Sedang Trending 4 bulan yang lalu

Liputan6.com, Jakarta - Menteri Sosial (Mensos) Saifullah Yusuf alias berkawan disapa Gus Ipul semakin percaya tidak ada kebocoran anggaran pengadaan sepatu untuk pelajar di sekolah rakyat nan disebut menelan anggaran Rp 27 miliar. Proyek sepatu dengan nilai per pasangnya Rp 700 ribu ini sempat membikin gempar publik.

Keyakinan Gus Ipul mengenai tidak adanya celah kebocoran disampaikan setelah melakukan audiensi dengan Komisi Pemberantasan Korupsi (KPK).

"Ya sepanjang nan saya tahu tidak ada kebocoran dan jika ada kebocoran, saya dan Pak Wamen bakal menjadi pihak pertama nan melaporkan," kata Gus Ipul di Gedung Merah Putih KPK, Jakarta, Jumat (8/5/2026).

Dalam audiensi nan berjalan selama lebih kurang dua jam tersebut, Gus Ipul dan jejeran di Kementerian Sosial mengaku mendapat banyak masukan. Khususnya untuk pencegahan dan potensi timbulnya celah rasuah untuk anggaran tahun mendatang. Seperti Sekolah Rakyat nan menjadi program unggulan Presiden Prabowo dan juga program lainnya di Kementerian Sosial.

Gus Ipul berharap, kajian KPK dapat memperkuat program prioritas nasional dalam mencegah terjadinya praktik korupsi.

"Tentu KPK bakal melakukan pendalaman ya, tentang info nan sudah diberikan oleh masyarakat alias nan sudah kami berikan," dia menandasi.

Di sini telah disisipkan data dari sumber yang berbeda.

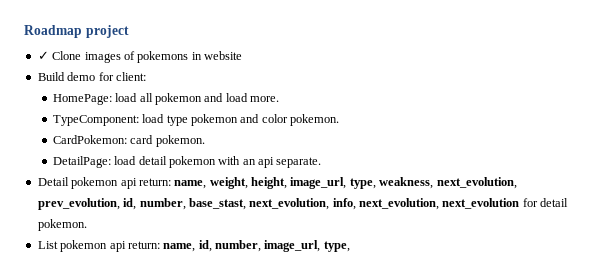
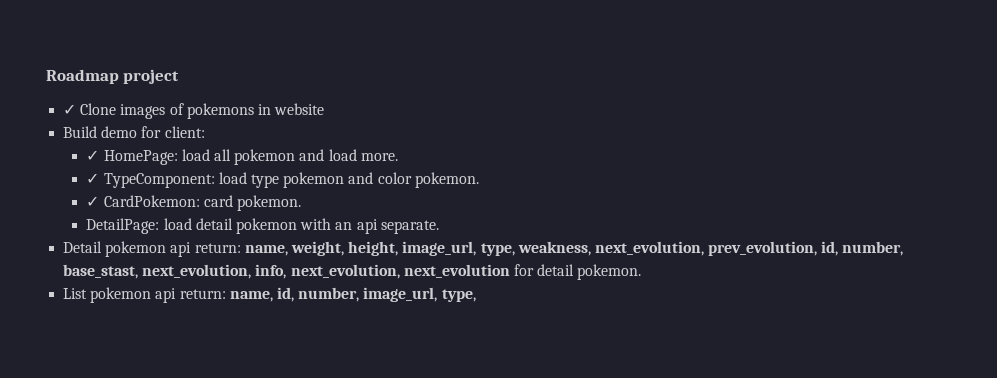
(146, 76) none -> [86,150,100,161] ✓
(280, 99) none -> [86,173,100,184] ✓
(340, 120) none -> [86,196,100,207] ✓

Di tempat sama, Wakil ketua KPK Ibnu Basuki Widodo mengapresiasi langkah Mensos beserta jajarannya. Menurut dia, perihal itu merupakan corak keterbukaan sebuah lembaga guna melakukan pencegahan tindak pidana korupsi.

“Pak Menteri, Pak Wamen dan beserta jajarannya nan sudah mulai terbuka, sehingga diharapkan kita dapat melakukan pencegahan tindak pidana korupsi sedini mungkin. Kita mendukung program-program nan baik ini,” ujar Ibnu di tempat nan sama.

Ibnu berharap, tidak ada penyelewengan dan penyimpangan anggaran program kerja Kementerian Sosial. KPK sudah menyampaikan potensi akibat terhadap kesempatan terjadinya tindak pidana korupsi. Ini menjadi bagian dari kegunaan KPK di bagian pencegahan.

“Tadi disampaikan hal-hal, risiko-risiko di mana bisa terjadinya korupsi, di mana ada penyelewengan sehingga dapat dideteksi sedini mungkin agar tidak terjadi,” jelas Ibnu.

“Namun andaikan ada suatu penyelewengan, silakan tetap kepada rekan-rekan untuk menyikapi, kami tetap terbuka. nan jelas kunjungan adalah dalam rangka untuk pencegahan tindak pidana,” tutup Ibnu.